A 81 ans, et malgré une maladie qui la ronge, Maryse Condé reste la même femme au parler franc, au parler réel. A l’annonce de sa récompense, elle s’est dite « très heureuse et très fière de recevoir ce prix » et puis, elle tenu à remercier la Guadeloupe. « Permettez-moi de le partager avec tous les gens de la Guadeloupe, » et de continuer, « nous sommes un petit pays et on n’attache pas beaucoup d’importance à nous. On parle de nous lorsqu’il y a un cyclone, un tremblement de terre. Maintenant, on va en parler pour de bonnes raisons. » Cette pensée pour la Gudeloupe, traduit bien la réalité des îles françaises, si proches et si lointaines à la fois de la Capitale des décisions.
Surpasser le scandale
Alors que le prix le plus prestigieux du monde est embourbé dans une salle affaire d’abus sexuel, la nouvelle de la sélection de l’auteure Guadeloupéenne a presque éclipsé le scandale. Depuis le 12 octobre la native de Pointe-à-Pitre tout comme Saint John-Perse, Prix Nobel de littérature en 1960, a braqué les yeux du monde entier sur la Guadeloupe. Au-delà de sa vie extraordinaire dont son œuvre littéraire est le reflet, Maryse Condé a permis de faire avancer la pensée humaine. L’Académie a tenu, par ce prix à « récompenser une auteure qui décrit les ravages du colonialisme et le chaos du post-colonialisme avec un langage à la fois précis et écrasant. » Maryse Condé a, par sa trentaine de romans, permis de faire avancer le monde. Elle cadre donc parfaitement à l’esprit d’Alfred Nobel lorsqu’il a déposé les conditions d’attributions de son prix : « le récipiendaire doit avoir rendu un service à l’humanité, permettant une amélioration ou un progrès formidable ».
Dons pour la Guadeloupe
Si Maryse Condé réside aujourd’hui à Gordes dans le Luberon, elle reste très attentive aux problématiques Guadeloupéennes. En témoigne son lègue, en 2007, à la médiathèque Caraïbes Bettino Lara à Basse-Terre de sa collection personnelle des livres qui ont inspiré sa pensée. Enfin, en 2018, elle donne à l’Université des Antilles, des œuvres inestimables. Le tapuscrit original de son premier roman inédit Les Pharisiens, ainsi que plusieurs brouillons, tapuscrits également. Ces œuvres, toujours en cours de numérisation, pourraient être disponibles sur le portail numérique Manioc d’ici la fin décembre. Autant de pièces du puzzle “Condé” retournées à la trame d’origine.
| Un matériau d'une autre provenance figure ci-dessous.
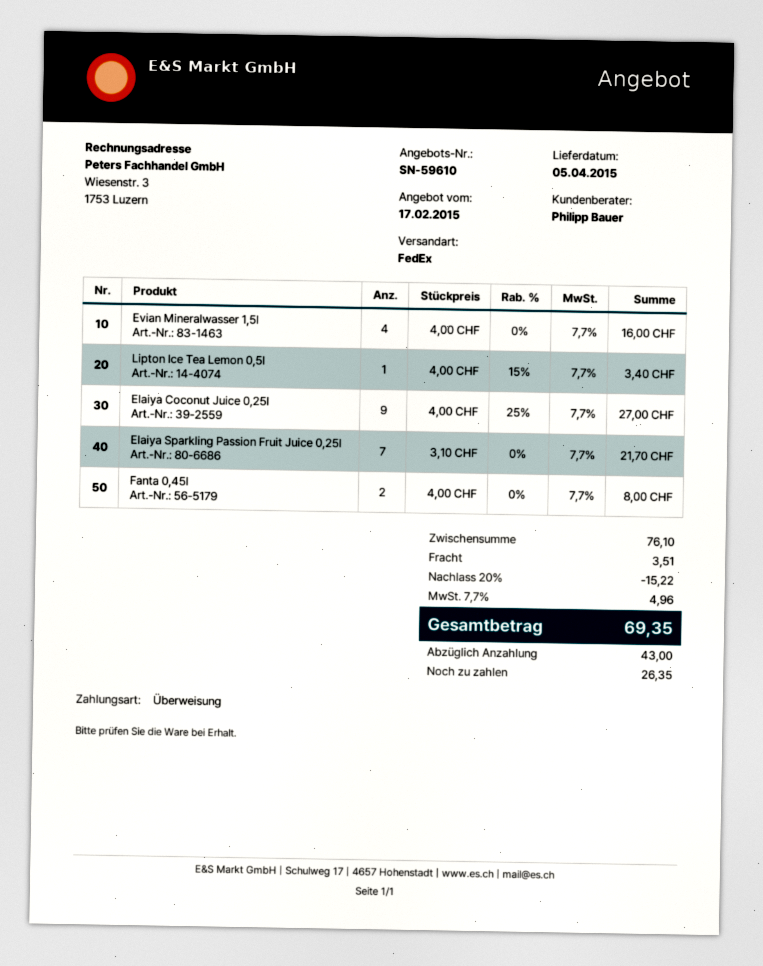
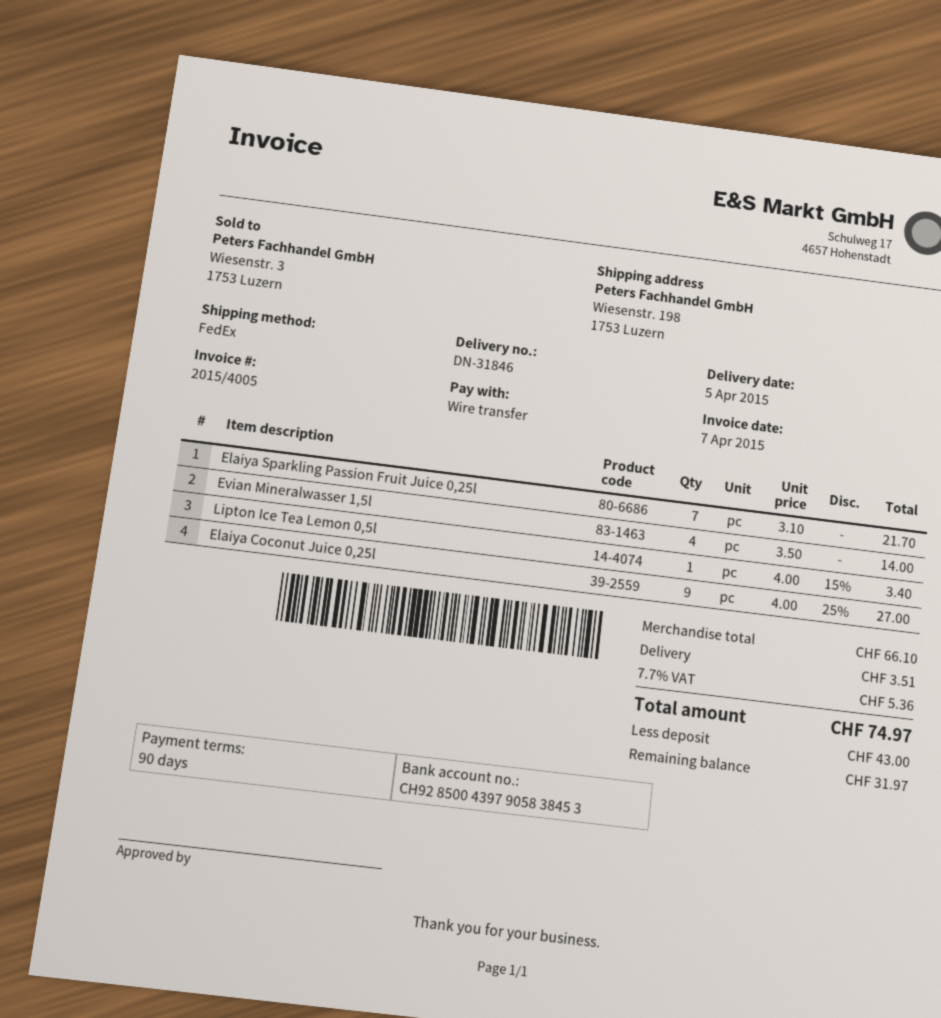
Evian Mineralwasser 1,5l: 4 x 4.00 = 16.00 -> 4 x 3.50 = 14.00
Fanta 0,45l: 2 x 4.00 = 8.00 -> none
subtotal: 76.10 -> 66.10
discount: 20% = 15.22 -> none
tax: 7.7% = 4.96 -> 7.7% = 5.36
total: 69.35 -> 74.97
balance: 26.35 -> 31.97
Maryse Condé est née Marise Boucolon le 11 février 1937 à Pointe-à-Pitre.Elle a étudié à la Sorbonne où elle apprend notamment l'anglais, avant de vivre en Afrique, d'où elle a tiré l'inspiration pour son best-seller : Ségou (1985). Elle a écrit de nombreux romans, dont Moi, Tituba sorcière (grand prix littéraire de la Femme, 1986), La vie scélérate (prix Anaïs-Ségalas de l'Académie française, 1988), Le coeur à rire et à pleurer (prix Marguerite-Yourcenar, 1999). Elle a enseigné la littérature à l'université de Columbia.En 1993, Maryse Condé a été la première femme à recevoir, pour l'ensemble de son œuvre, le prix Putterbaugh décerné aux Etats-Unis à un écrivain de langue française. En 2004, elle devient la présidente du Comité de mémoire de l'esclavage.
Pour aller plus loin :
Maryse Condé : Une voix singulière un film deJérôme Sesquin écrit par Françoise Vergès.
Les réactions :
Outremerlemag se joint à l'écho international, pour féliciter Madame Condé, contemporaine, alerte et engagée. Son courage et sa posture devraient ouvrir la voie à l'espérence des générations et la reconnaissance de l'immensité de son être.